→ Task details
Examine each line of the data. Copy the line if it includes the word "loaded".

Stored entries

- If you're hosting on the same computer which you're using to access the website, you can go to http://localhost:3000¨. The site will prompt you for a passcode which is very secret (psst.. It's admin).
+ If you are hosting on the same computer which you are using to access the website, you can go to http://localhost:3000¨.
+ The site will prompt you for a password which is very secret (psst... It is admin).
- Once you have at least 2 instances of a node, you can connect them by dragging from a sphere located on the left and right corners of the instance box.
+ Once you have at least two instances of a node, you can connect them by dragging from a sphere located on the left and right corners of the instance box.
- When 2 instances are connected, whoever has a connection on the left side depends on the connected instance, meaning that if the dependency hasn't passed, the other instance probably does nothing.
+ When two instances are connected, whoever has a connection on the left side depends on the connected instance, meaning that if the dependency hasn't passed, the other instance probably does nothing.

* * *

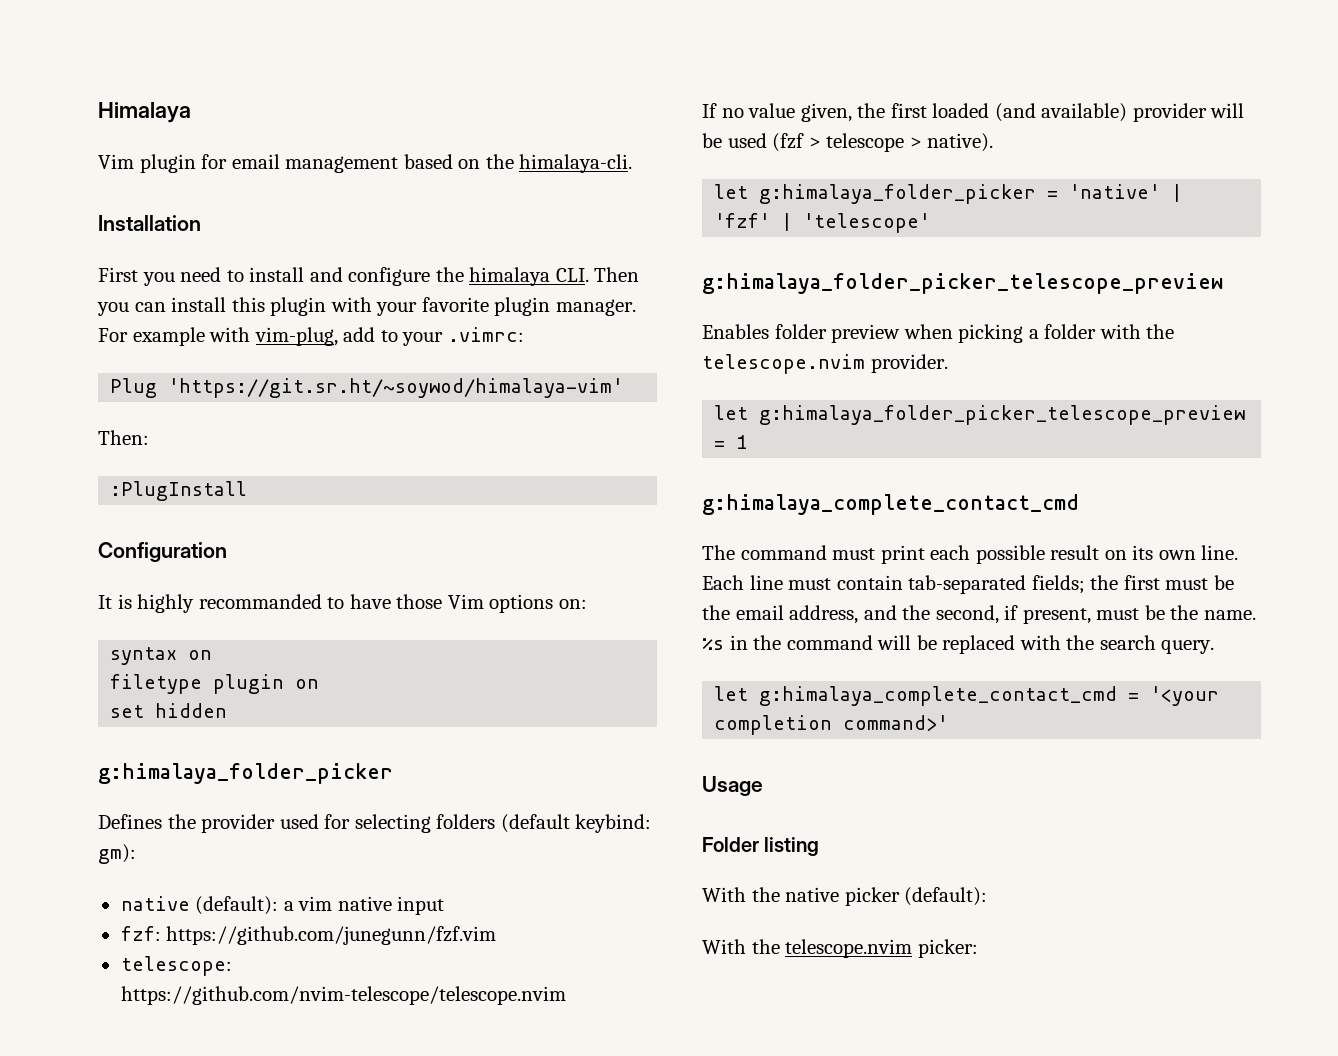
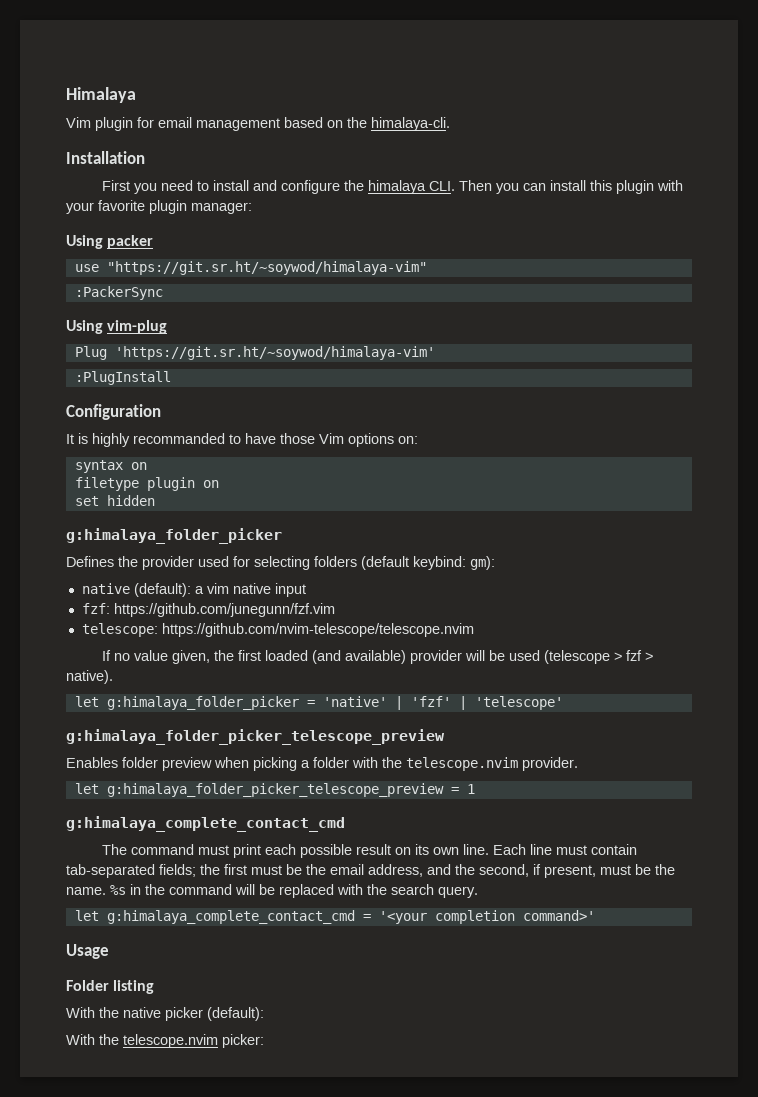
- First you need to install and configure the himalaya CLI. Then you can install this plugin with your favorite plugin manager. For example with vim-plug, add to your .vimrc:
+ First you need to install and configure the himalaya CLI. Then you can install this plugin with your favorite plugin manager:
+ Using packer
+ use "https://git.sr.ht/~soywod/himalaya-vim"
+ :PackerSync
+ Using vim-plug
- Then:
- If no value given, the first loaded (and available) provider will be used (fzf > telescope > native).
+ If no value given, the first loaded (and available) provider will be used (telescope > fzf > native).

→ Answer section
- If no value given, the first loaded (and available) provider will be used (fzf > telescope > native).
+ If no value given, the first loaded (and available) provider will be used (telescope > fzf > native).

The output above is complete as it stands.